§ Problem: Please repeat the records, word for word and without gaps.

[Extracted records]
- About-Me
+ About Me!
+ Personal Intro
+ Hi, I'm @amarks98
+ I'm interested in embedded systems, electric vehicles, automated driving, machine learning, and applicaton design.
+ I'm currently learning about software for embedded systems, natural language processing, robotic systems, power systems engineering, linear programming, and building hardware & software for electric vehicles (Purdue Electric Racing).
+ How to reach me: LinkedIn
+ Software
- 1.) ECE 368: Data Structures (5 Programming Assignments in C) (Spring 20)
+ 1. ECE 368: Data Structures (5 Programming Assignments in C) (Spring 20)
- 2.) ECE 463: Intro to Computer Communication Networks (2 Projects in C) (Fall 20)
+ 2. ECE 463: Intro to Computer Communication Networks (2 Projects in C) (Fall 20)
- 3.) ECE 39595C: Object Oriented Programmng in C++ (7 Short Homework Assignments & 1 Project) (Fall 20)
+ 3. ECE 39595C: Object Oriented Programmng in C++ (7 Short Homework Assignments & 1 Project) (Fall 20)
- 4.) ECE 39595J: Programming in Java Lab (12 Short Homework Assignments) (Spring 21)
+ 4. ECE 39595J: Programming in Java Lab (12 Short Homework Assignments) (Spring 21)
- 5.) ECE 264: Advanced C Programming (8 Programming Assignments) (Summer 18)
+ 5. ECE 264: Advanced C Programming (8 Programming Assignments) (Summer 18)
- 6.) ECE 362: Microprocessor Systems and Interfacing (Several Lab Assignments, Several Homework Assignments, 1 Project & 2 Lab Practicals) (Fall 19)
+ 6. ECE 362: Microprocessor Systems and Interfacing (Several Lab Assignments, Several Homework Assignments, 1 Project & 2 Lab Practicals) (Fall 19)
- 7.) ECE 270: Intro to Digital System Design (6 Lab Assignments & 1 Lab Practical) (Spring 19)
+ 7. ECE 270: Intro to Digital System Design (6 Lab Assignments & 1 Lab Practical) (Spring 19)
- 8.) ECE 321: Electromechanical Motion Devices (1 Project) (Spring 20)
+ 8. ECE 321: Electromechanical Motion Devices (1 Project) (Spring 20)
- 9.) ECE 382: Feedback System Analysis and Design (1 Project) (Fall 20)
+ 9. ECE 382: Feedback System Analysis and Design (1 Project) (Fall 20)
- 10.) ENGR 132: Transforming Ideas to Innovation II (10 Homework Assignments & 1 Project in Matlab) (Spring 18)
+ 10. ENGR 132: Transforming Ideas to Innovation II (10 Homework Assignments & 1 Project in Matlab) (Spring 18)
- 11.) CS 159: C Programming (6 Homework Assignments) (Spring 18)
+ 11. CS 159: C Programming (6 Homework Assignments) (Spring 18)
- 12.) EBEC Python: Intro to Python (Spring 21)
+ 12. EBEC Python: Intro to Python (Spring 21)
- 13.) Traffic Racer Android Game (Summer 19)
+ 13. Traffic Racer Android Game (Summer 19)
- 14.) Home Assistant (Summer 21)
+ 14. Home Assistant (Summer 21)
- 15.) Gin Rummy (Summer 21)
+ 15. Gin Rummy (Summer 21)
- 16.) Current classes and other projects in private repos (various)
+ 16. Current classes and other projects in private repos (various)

§ Exercise response:
- About-Me
+ About Me!
+ Personal Intro
+ Hi, I'm @amarks98
+ I'm interested in embedded systems, electric vehicles, automated driving, machine learning, and applicaton design.
+ I'm currently learning about software for embedded systems, natural language processing, robotic systems, power systems engineering, linear programming, and building hardware & software for electric vehicles (Purdue Electric Racing).
+ How to reach me: LinkedIn
+ Software
- 1.) ECE 368: Data Structures (5 Programming Assignments in C) (Spring 20)
+ 1. ECE 368: Data Structures (5 Programming Assignments in C) (Spring 20)
- 2.) ECE 463: Intro to Computer Communication Networks (2 Projects in C) (Fall 20)
+ 2. ECE 463: Intro to Computer Communication Networks (2 Projects in C) (Fall 20)
- 3.) ECE 39595C: Object Oriented Programmng in C++ (7 Short Homework Assignments & 1 Project) (Fall 20)
+ 3. ECE 39595C: Object Oriented Programmng in C++ (7 Short Homework Assignments & 1 Project) (Fall 20)
- 4.) ECE 39595J: Programming in Java Lab (12 Short Homework Assignments) (Spring 21)
+ 4. ECE 39595J: Programming in Java Lab (12 Short Homework Assignments) (Spring 21)
- 5.) ECE 264: Advanced C Programming (8 Programming Assignments) (Summer 18)
+ 5. ECE 264: Advanced C Programming (8 Programming Assignments) (Summer 18)
- 6.) ECE 362: Microprocessor Systems and Interfacing (Several Lab Assignments, Several Homework Assignments, 1 Project & 2 Lab Practicals) (Fall 19)
+ 6. ECE 362: Microprocessor Systems and Interfacing (Several Lab Assignments, Several Homework Assignments, 1 Project & 2 Lab Practicals) (Fall 19)
- 7.) ECE 270: Intro to Digital System Design (6 Lab Assignments & 1 Lab Practical) (Spring 19)
+ 7. ECE 270: Intro to Digital System Design (6 Lab Assignments & 1 Lab Practical) (Spring 19)
- 8.) ECE 321: Electromechanical Motion Devices (1 Project) (Spring 20)
+ 8. ECE 321: Electromechanical Motion Devices (1 Project) (Spring 20)
- 9.) ECE 382: Feedback System Analysis and Design (1 Project) (Fall 20)
+ 9. ECE 382: Feedback System Analysis and Design (1 Project) (Fall 20)
- 10.) ENGR 132: Transforming Ideas to Innovation II (10 Homework Assignments & 1 Project in Matlab) (Spring 18)
+ 10. ENGR 132: Transforming Ideas to Innovation II (10 Homework Assignments & 1 Project in Matlab) (Spring 18)
- 11.) CS 159: C Programming (6 Homework Assignments) (Spring 18)
+ 11. CS 159: C Programming (6 Homework Assignments) (Spring 18)
- 12.) EBEC Python: Intro to Python (Spring 21)
+ 12. EBEC Python: Intro to Python (Spring 21)
- 13.) Traffic Racer Android Game (Summer 19)
+ 13. Traffic Racer Android Game (Summer 19)
- 14.) Home Assistant (Summer 21)
+ 14. Home Assistant (Summer 21)
- 15.) Gin Rummy (Summer 21)
+ 15. Gin Rummy (Summer 21)
- 16.) Current classes and other projects in private repos (various)
+ 16. Current classes and other projects in private repos (various)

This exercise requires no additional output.